### [Data shown]

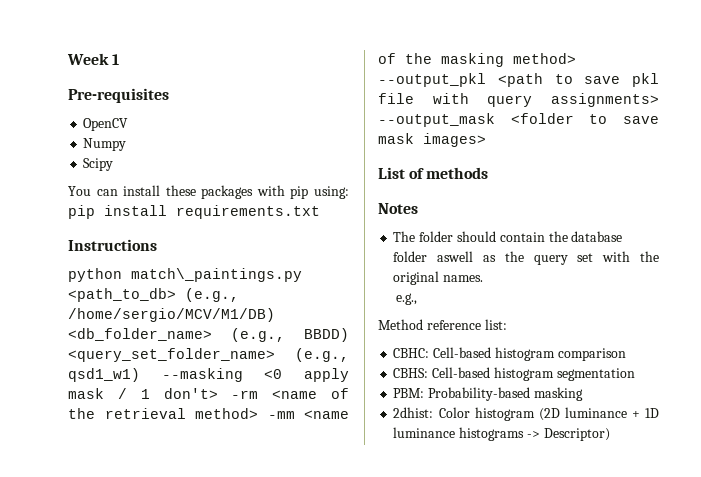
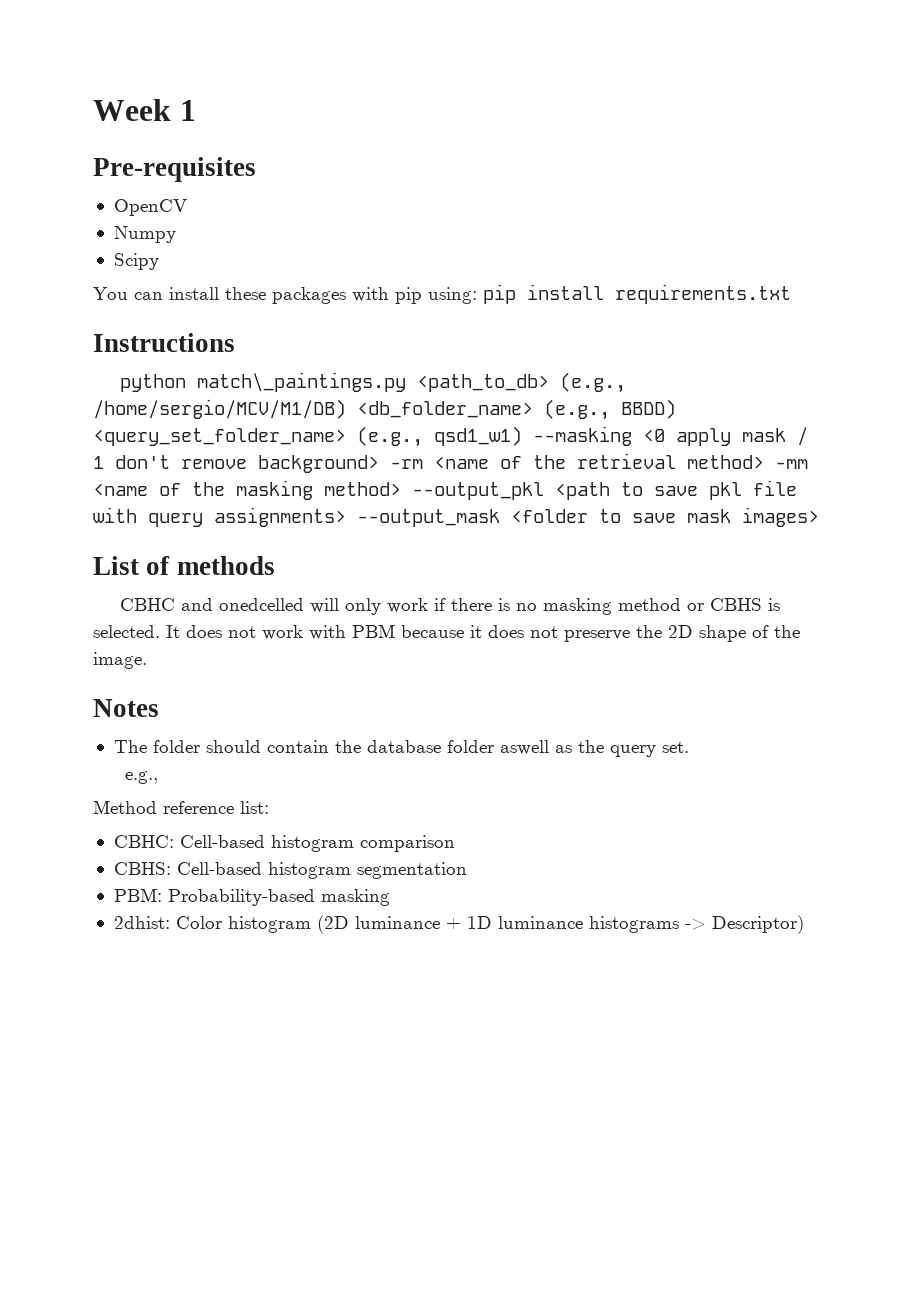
- python match\_paintings.py <path_to_db> (e.g., /home/sergio/MCV/M1/DB) <db_folder_name> (e.g., BBDD) <query_set_folder_name> (e.g., qsd1_w1) --masking <0 apply mask / 1 don't> -rm <name of the retrieval method> -mm <name of the masking method> --output_pkl <path to save pkl file with query assignments> --output_mask <folder to save mask images>
+ python match\_paintings.py <path_to_db> (e.g., /home/sergio/MCV/M1/DB) <db_folder_name> (e.g., BBDD) <query_set_folder_name> (e.g., qsd1_w1) --masking <0 apply mask / 1 don't remove background> -rm <name of the retrieval method> -mm <name of the masking method> --output_pkl <path to save pkl file with query assignments> --output_mask <folder to save mask images>
+ CBHC and onedcelled will only work if there is no masking method or CBHS is selected. It does not work with PBM because it does not preserve the 2D shape of the image.
- The folder should contain the database folder aswell as the query set with the original names.
+ The folder should contain the database folder aswell as the query set.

### [Problem requirements]
Could you give the listing again exactly, minus its pictures?

### [Solved problem]
- python match\_paintings.py <path_to_db> (e.g., /home/sergio/MCV/M1/DB) <db_folder_name> (e.g., BBDD) <query_set_folder_name> (e.g., qsd1_w1) --masking <0 apply mask / 1 don't> -rm <name of the retrieval method> -mm <name of the masking method> --output_pkl <path to save pkl file with query assignments> --output_mask <folder to save mask images>
+ python match\_paintings.py <path_to_db> (e.g., /home/sergio/MCV/M1/DB) <db_folder_name> (e.g., BBDD) <query_set_folder_name> (e.g., qsd1_w1) --masking <0 apply mask / 1 don't remove background> -rm <name of the retrieval method> -mm <name of the masking method> --output_pkl <path to save pkl file with query assignments> --output_mask <folder to save mask images>
+ CBHC and onedcelled will only work if there is no masking method or CBHS is selected. It does not work with PBM because it does not preserve the 2D shape of the image.
- The folder should contain the database folder aswell as the query set with the original names.
+ The folder should contain the database folder aswell as the query set.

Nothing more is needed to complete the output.